Record excerpts Start Marker
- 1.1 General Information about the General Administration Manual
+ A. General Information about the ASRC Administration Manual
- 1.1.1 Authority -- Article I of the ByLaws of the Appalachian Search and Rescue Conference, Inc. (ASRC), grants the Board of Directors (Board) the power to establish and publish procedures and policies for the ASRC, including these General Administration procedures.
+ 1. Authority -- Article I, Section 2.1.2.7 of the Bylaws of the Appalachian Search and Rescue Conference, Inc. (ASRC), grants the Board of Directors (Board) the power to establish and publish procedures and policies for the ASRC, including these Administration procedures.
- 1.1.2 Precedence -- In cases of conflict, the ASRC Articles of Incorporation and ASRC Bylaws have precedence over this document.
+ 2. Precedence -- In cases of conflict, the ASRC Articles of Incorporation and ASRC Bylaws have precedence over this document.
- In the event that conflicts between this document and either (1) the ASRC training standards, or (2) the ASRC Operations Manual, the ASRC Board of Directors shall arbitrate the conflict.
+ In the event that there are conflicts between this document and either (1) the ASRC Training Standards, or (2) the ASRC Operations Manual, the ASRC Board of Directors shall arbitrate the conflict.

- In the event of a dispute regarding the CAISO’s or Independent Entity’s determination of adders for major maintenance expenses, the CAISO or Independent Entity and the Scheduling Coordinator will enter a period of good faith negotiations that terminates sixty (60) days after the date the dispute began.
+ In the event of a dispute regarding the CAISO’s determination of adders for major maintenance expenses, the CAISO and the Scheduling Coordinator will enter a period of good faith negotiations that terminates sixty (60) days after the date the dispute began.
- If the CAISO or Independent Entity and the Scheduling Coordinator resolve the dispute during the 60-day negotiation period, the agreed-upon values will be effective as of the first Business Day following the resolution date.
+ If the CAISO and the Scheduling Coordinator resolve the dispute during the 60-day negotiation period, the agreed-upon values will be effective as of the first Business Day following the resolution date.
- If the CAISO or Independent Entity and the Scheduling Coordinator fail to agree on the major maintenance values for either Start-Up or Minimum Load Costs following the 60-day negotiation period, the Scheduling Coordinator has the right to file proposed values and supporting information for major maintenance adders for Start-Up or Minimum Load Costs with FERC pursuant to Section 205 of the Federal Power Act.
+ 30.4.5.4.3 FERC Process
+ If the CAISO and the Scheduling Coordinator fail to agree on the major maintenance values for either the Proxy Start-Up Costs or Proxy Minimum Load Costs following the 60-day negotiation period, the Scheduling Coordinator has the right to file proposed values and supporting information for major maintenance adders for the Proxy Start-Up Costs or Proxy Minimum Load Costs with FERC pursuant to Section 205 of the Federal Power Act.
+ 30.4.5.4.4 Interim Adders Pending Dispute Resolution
Record excerpts End Marker
Work to be completed:
Please give an exact copy of the lines above, beginning with the line containing "ASRC Administration Manual" and running through the line containing "- In the event of", and of no other lines.

Exercise result:
+ A. General Information about the ASRC Administration Manual
- 1.1.1 Authority -- Article I of the ByLaws of the Appalachian Search and Rescue Conference, Inc. (ASRC), grants the Board of Directors (Board) the power to establish and publish procedures and policies for the ASRC, including these General Administration procedures.
+ 1. Authority -- Article I, Section 2.1.2.7 of the Bylaws of the Appalachian Search and Rescue Conference, Inc. (ASRC), grants the Board of Directors (Board) the power to establish and publish procedures and policies for the ASRC, including these Administration procedures.
- 1.1.2 Precedence -- In cases of conflict, the ASRC Articles of Incorporation and ASRC Bylaws have precedence over this document.
+ 2. Precedence -- In cases of conflict, the ASRC Articles of Incorporation and ASRC Bylaws have precedence over this document.
- In the event that conflicts between this document and either (1) the ASRC training standards, or (2) the ASRC Operations Manual, the ASRC Board of Directors shall arbitrate the conflict.
+ In the event that there are conflicts between this document and either (1) the ASRC Training Standards, or (2) the ASRC Operations Manual, the ASRC Board of Directors shall arbitrate the conflict.

- In the event of a dispute regarding the CAISO’s or Independent Entity’s determination of adders for major maintenance expenses, the CAISO or Independent Entity and the Scheduling Coordinator will enter a period of good faith negotiations that terminates sixty (60) days after the date the dispute began.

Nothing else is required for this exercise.